[Code change snippets]
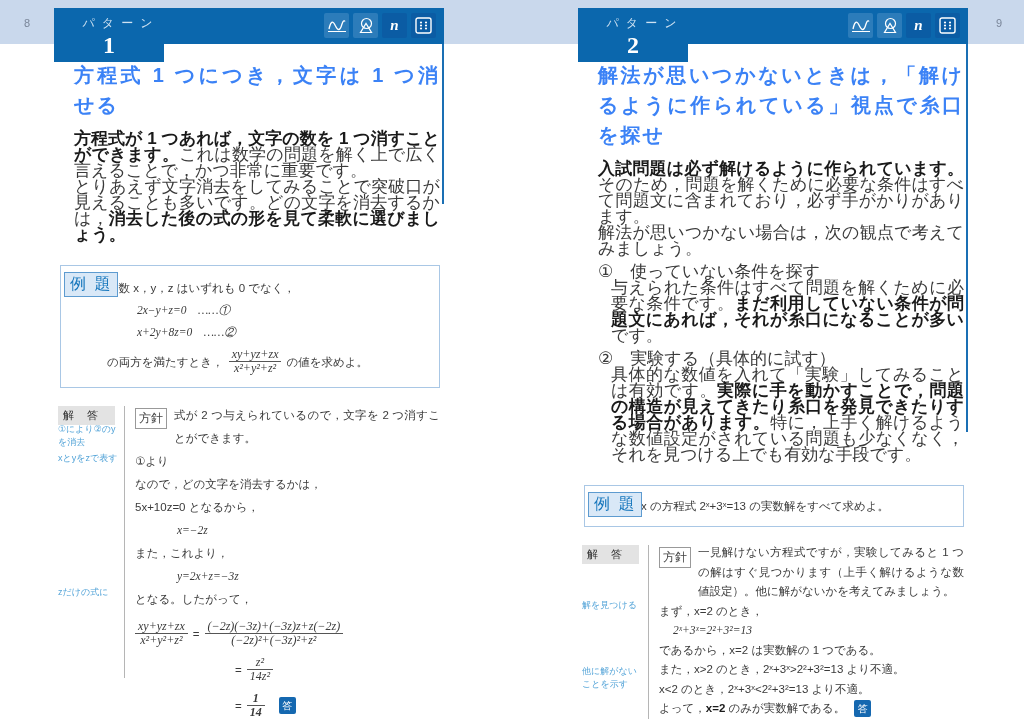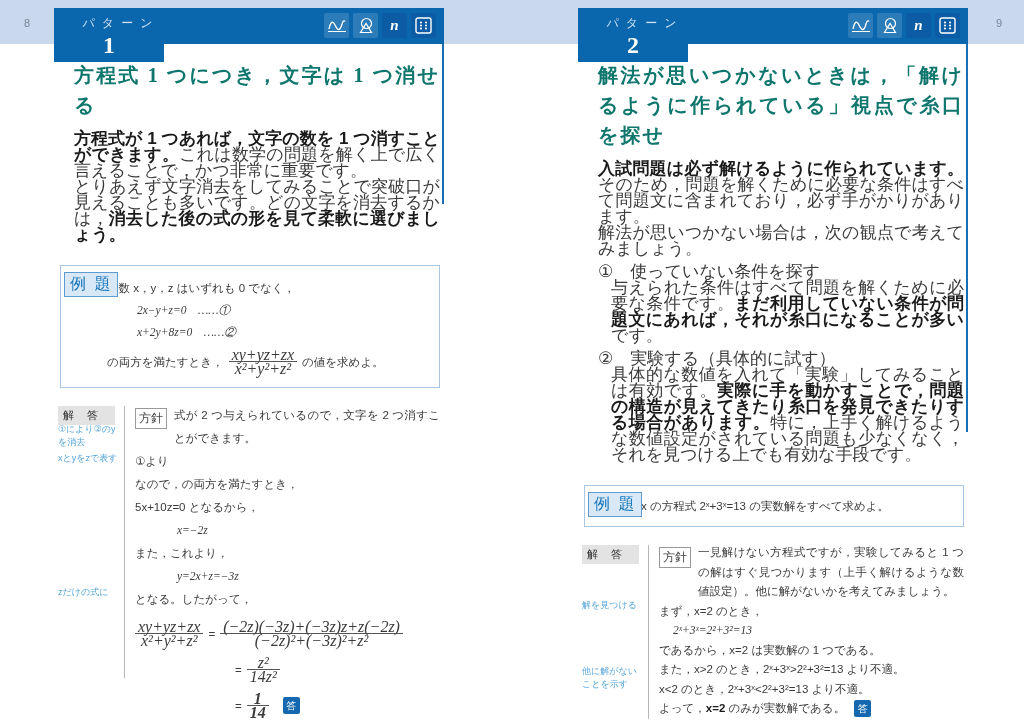"方程式 1 つにつき，文字は 1 つ消せる" .title { color: #0f766e -> #3b82f6; font-family: Liberation Serif, serif -> none }
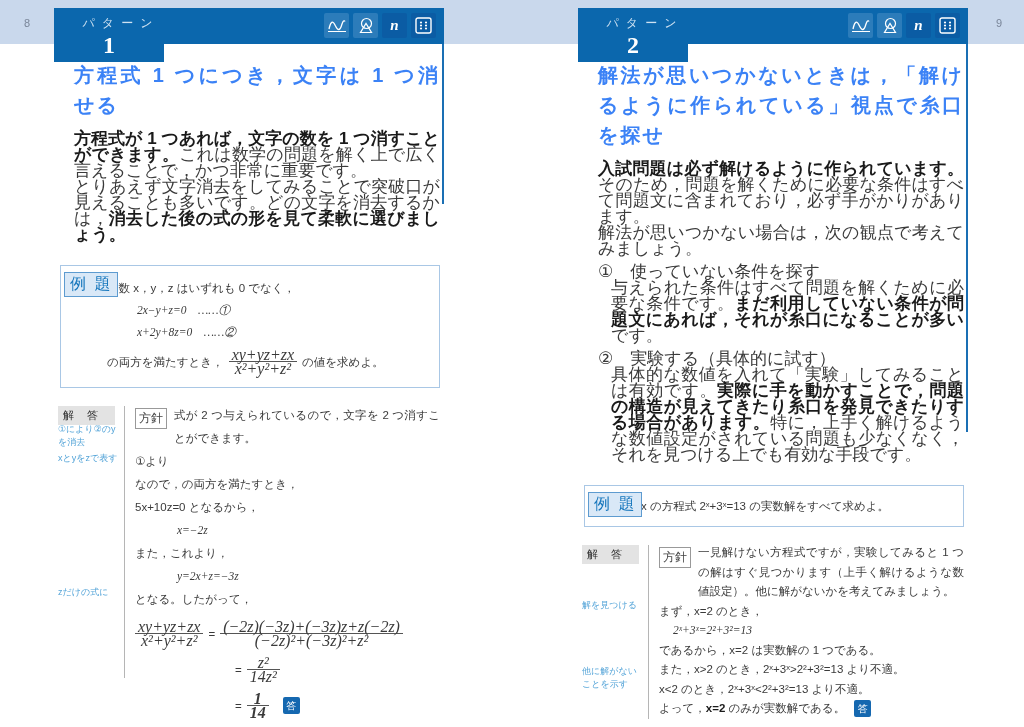"xy+yz+zx" .frac { font-size: 16px -> 12px }
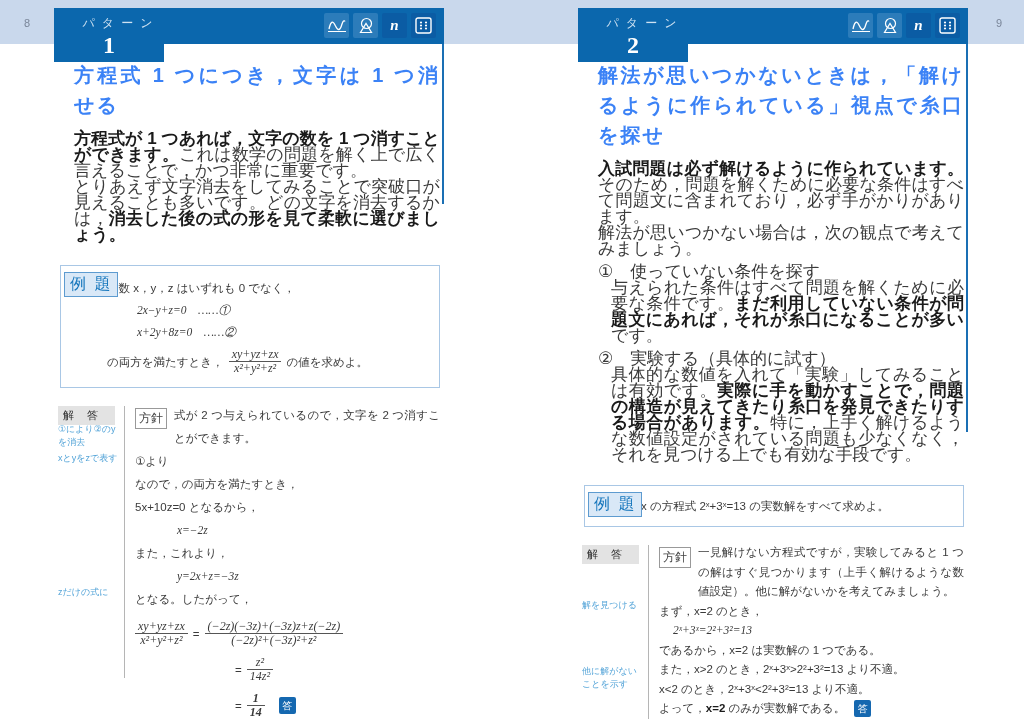"なので，の両方を満たすとき，" div.sol-line { text: の両方を満たすとき -> どの文字を消去するかは }
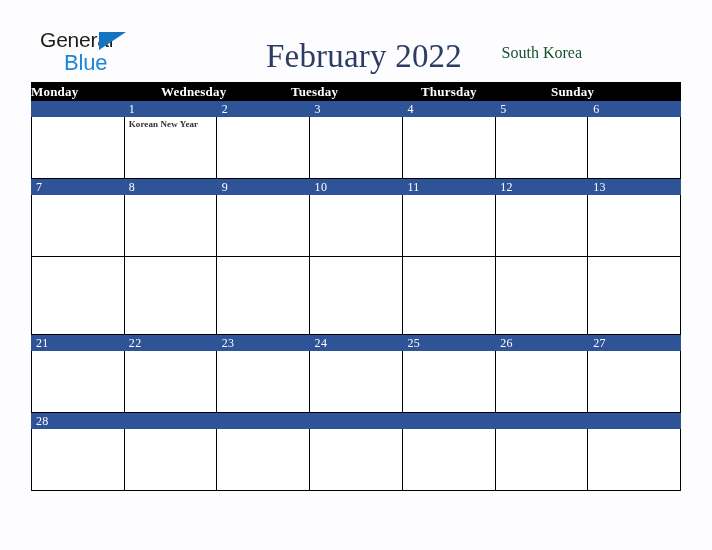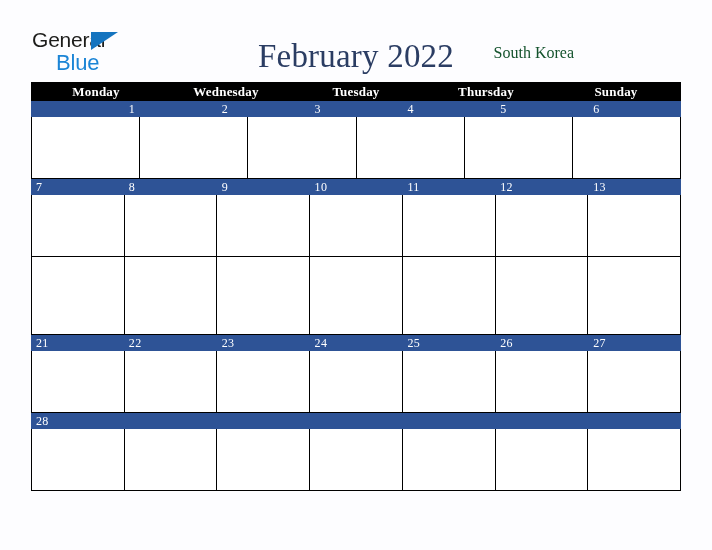"General" .header { left: 0 -> 8px }
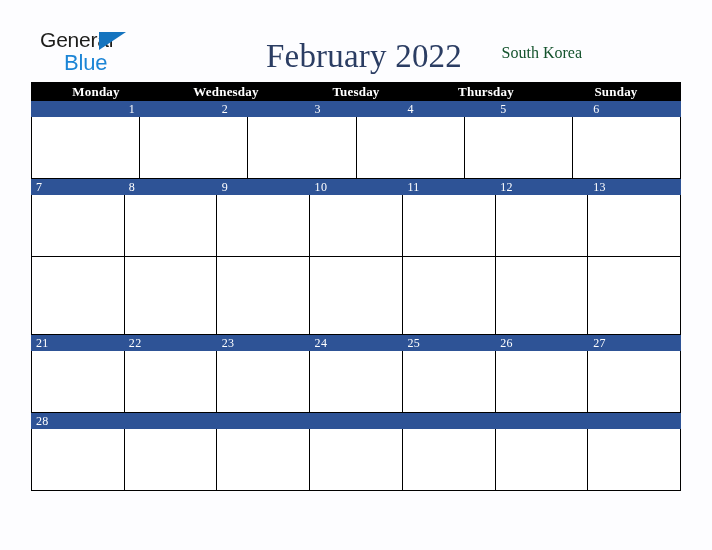"Monday" .weekhead .wh { text-align: center -> left }
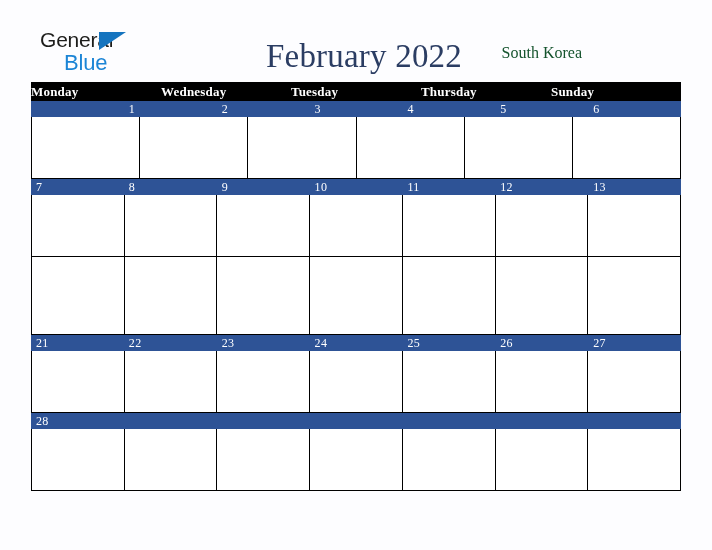"Korean New Year" div.cell { html: none -> <div> <div>Korean New Year</div> </div> }
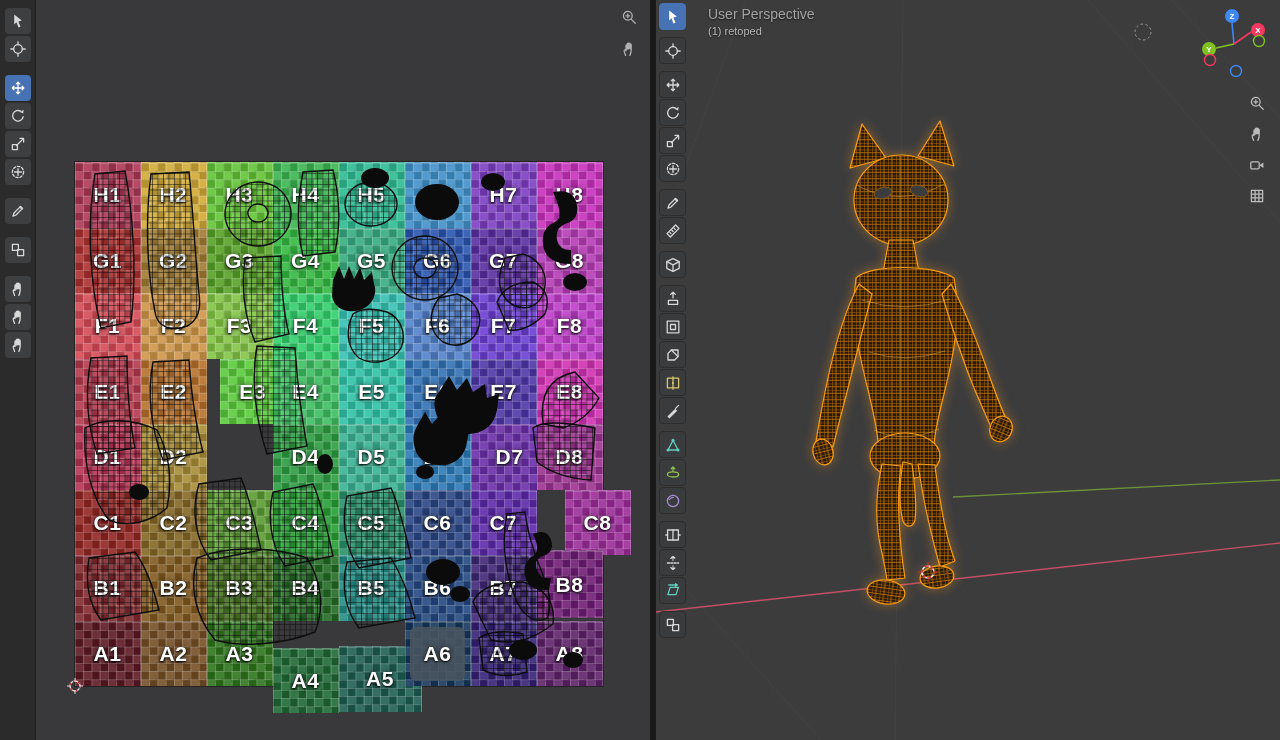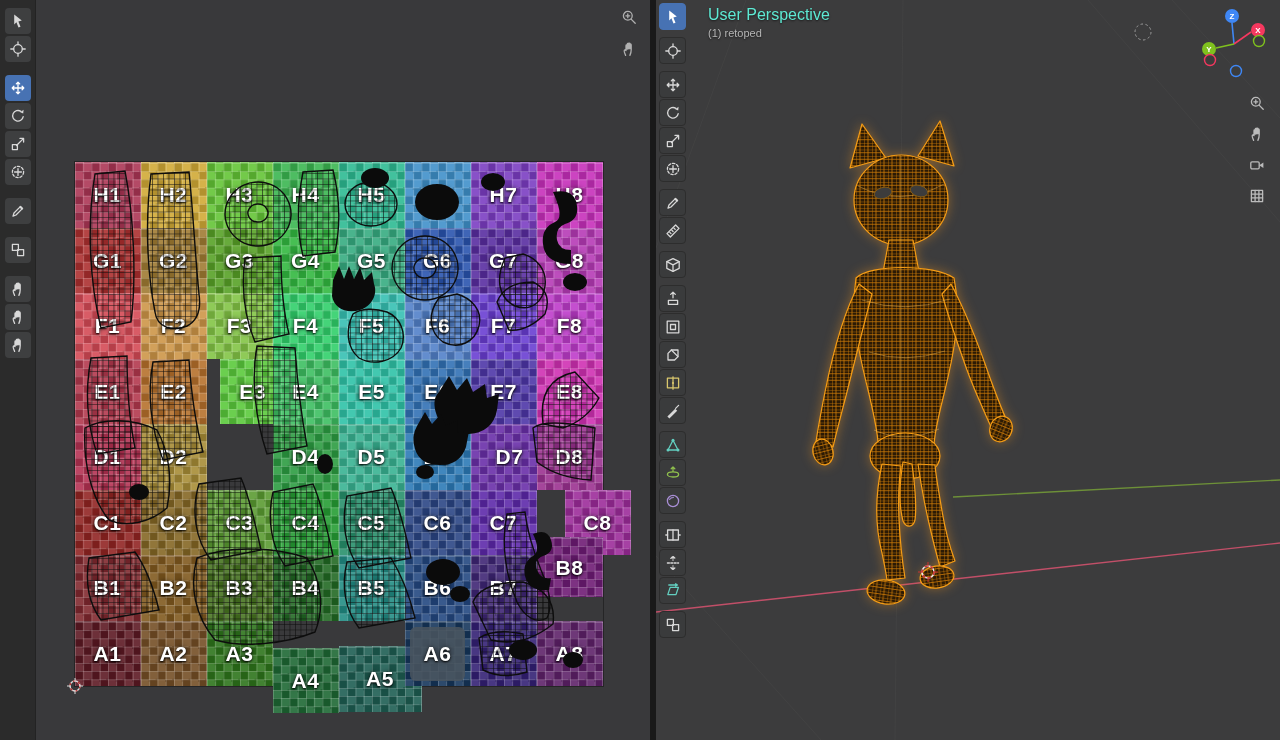"User Perspective" .vh1 { color: #5eead4 -> #a3a3a3; font-size: 16px -> 14px }
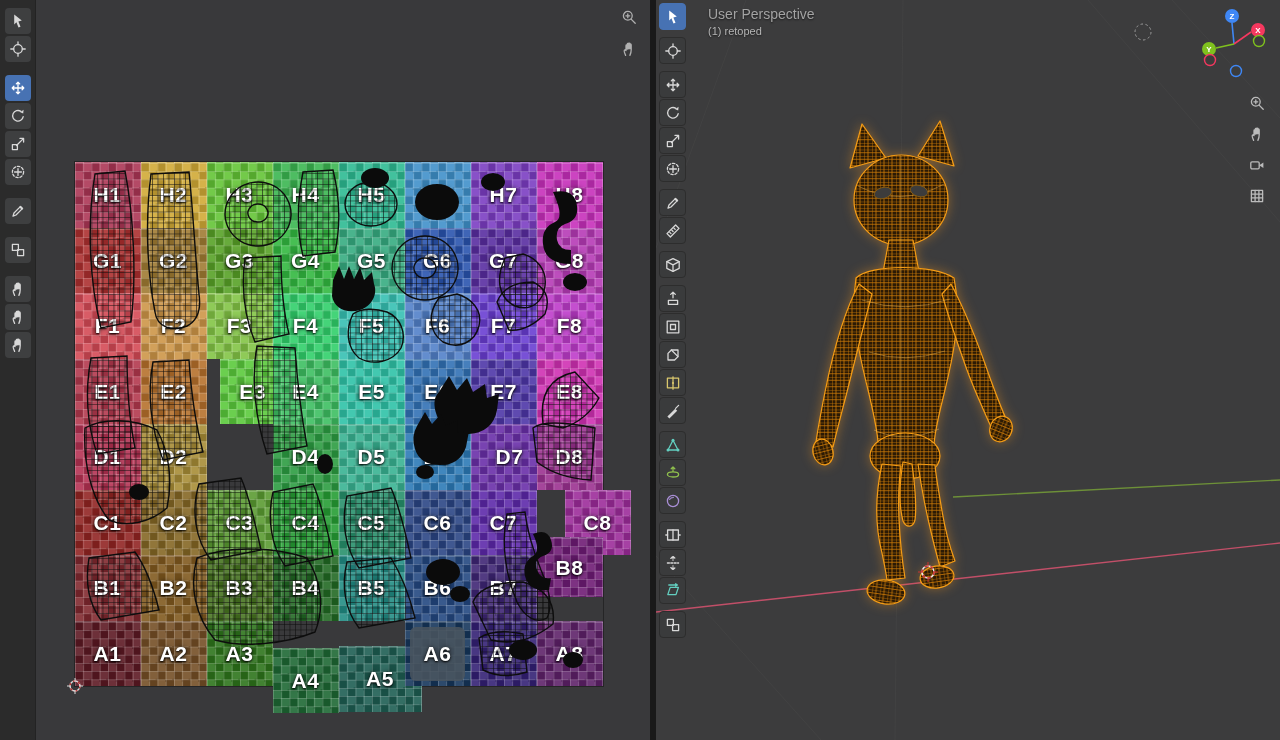"B8" div.uv-cell { height: 60px -> 68px; top: 375px -> 388px }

[What to produce] What is needed is an exact copy of the data, with the pictures removed.

[Reply to the task]
"方程式 1 つにつき，文字は 1 つ消せる" .title { color: #0f766e -> #3b82f6; font-family: Liberation Serif, serif -> none }
"xy+yz+zx" .frac { font-size: 16px -> 12px }
"なので，の両方を満たすとき，" div.sol-line { text: の両方を満たすとき -> どの文字を消去するかは }
"General" .header { left: 0 -> 8px }
"Monday" .weekhead .wh { text-align: center -> left }
"Korean New Year" div.cell { html: none -> <div> <div>Korean New Year</div> </div> }
"User Perspective" .vh1 { color: #5eead4 -> #a3a3a3; font-size: 16px -> 14px }
"B8" div.uv-cell { height: 60px -> 68px; top: 375px -> 388px }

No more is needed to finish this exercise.